The average values of the textural features correlate differently with the various acquisition times for different tissue samples. Therefore, nonparametric estimation of quality is possible for the ROI in the image but not in the entire scene or MR image. We consider quality assessments of pathological tissue images as an important issue that will be addressed in our future studies.

Data Availability

The image data used to support the findings of this study were supplied by Jagiellonian University under license and, therefore, cannot be made freely available. Requests for access to these data should be addressed to the corresponding author.

Ethical Approval

The study protocol was designed according to the guidelines of the Declaration of Helsinki and the Good Clinical Practice standard. As the current study has a retrospective nature, a consent form for participants was not considered necessary. All procedures performed in studies involving human participants were in accordance with the ethical standards of the institutional and/or national research committee and with the 1964 Helsinki Declaration and its later amendments or comparable ethical standards.

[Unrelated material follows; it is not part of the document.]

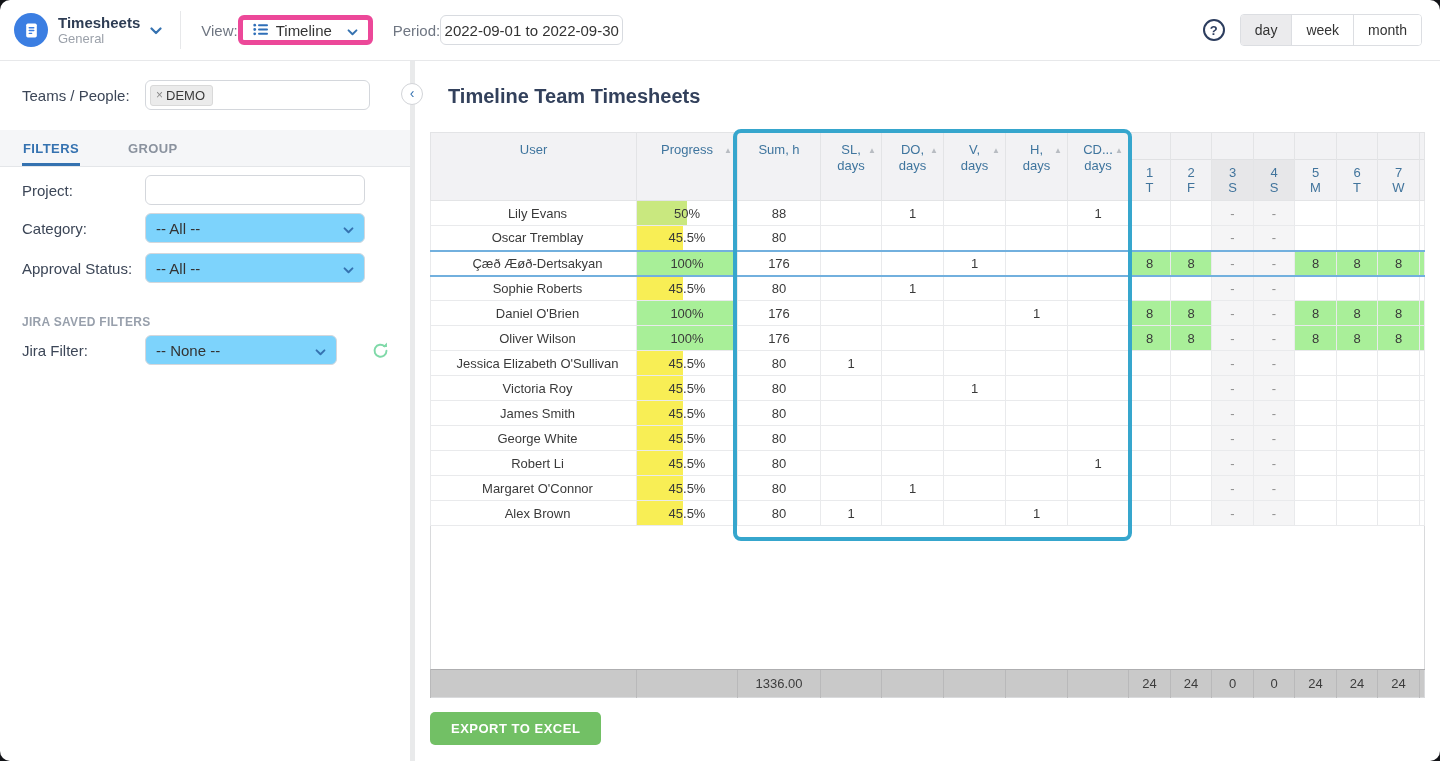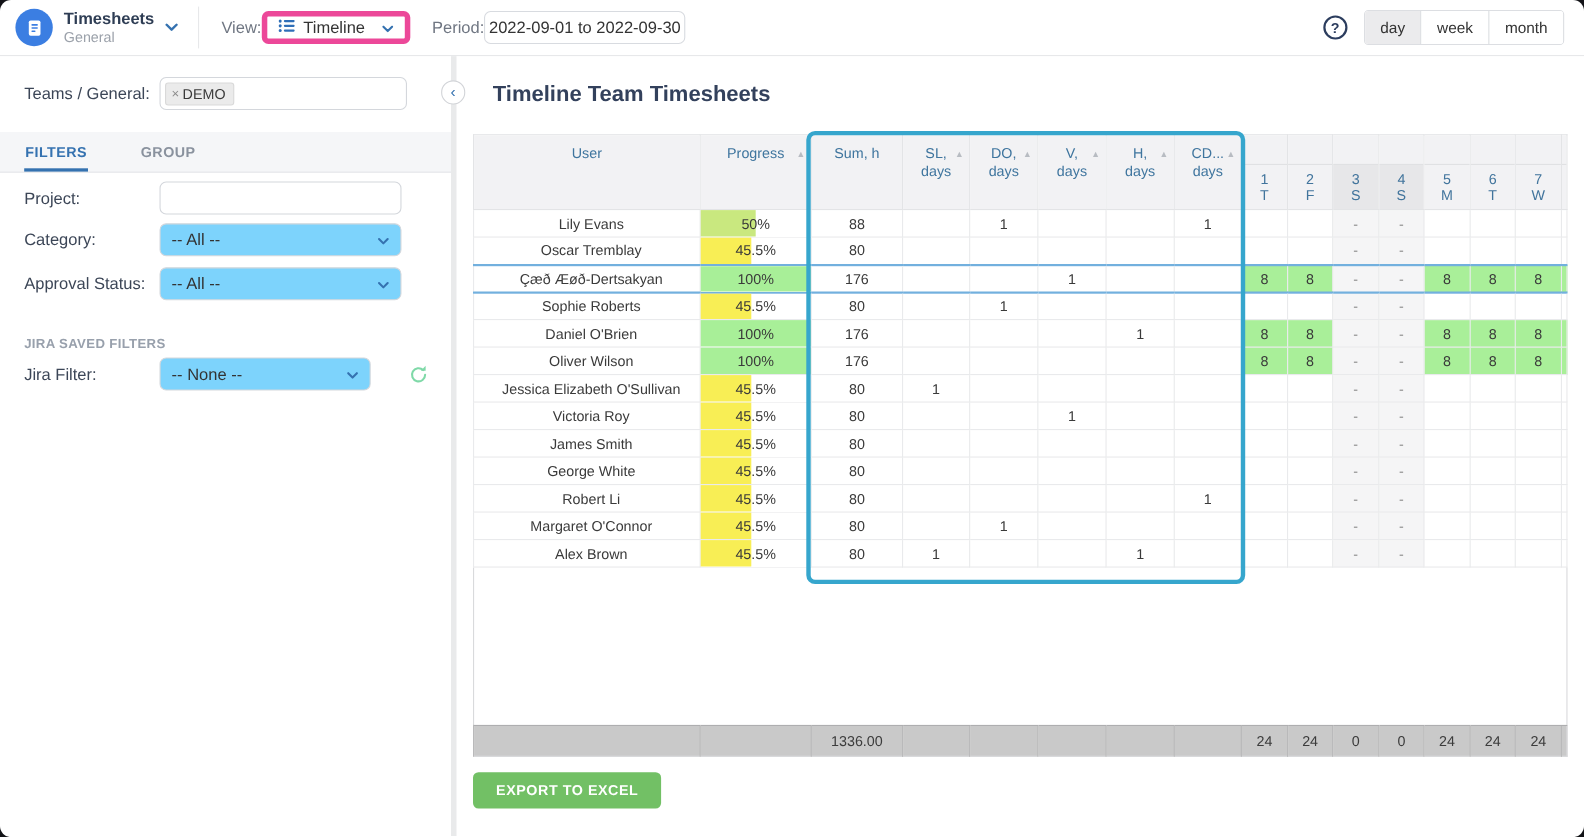"Timesheets" .topbar { height: 51px -> 61px }
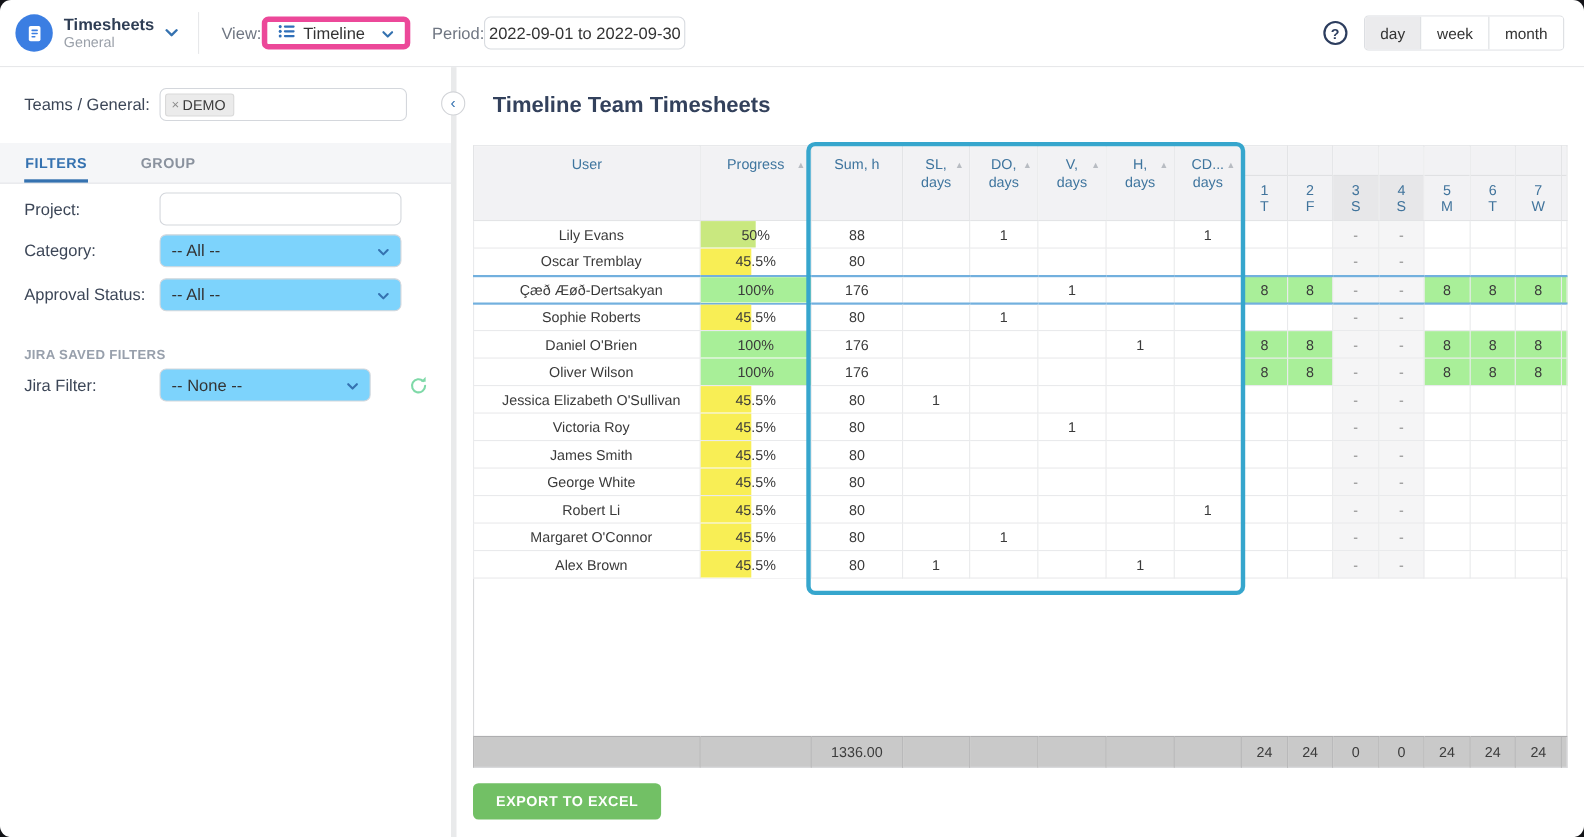"Teams / General:" span.teams-label { text: General -> People }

Informed consent was obtained from the legal guardians of all individual participants included in the study.

Conflicts of Interest

The authors declare that there are no conflicts of interest regarding the publication of this paper.

Acknowledgments

This publication was funded by AGH University of Science and Technology, Faculty of Electrical Engineering, Automatics, Computer Science and Biomedical Engineering under grant number 16.16.120.773.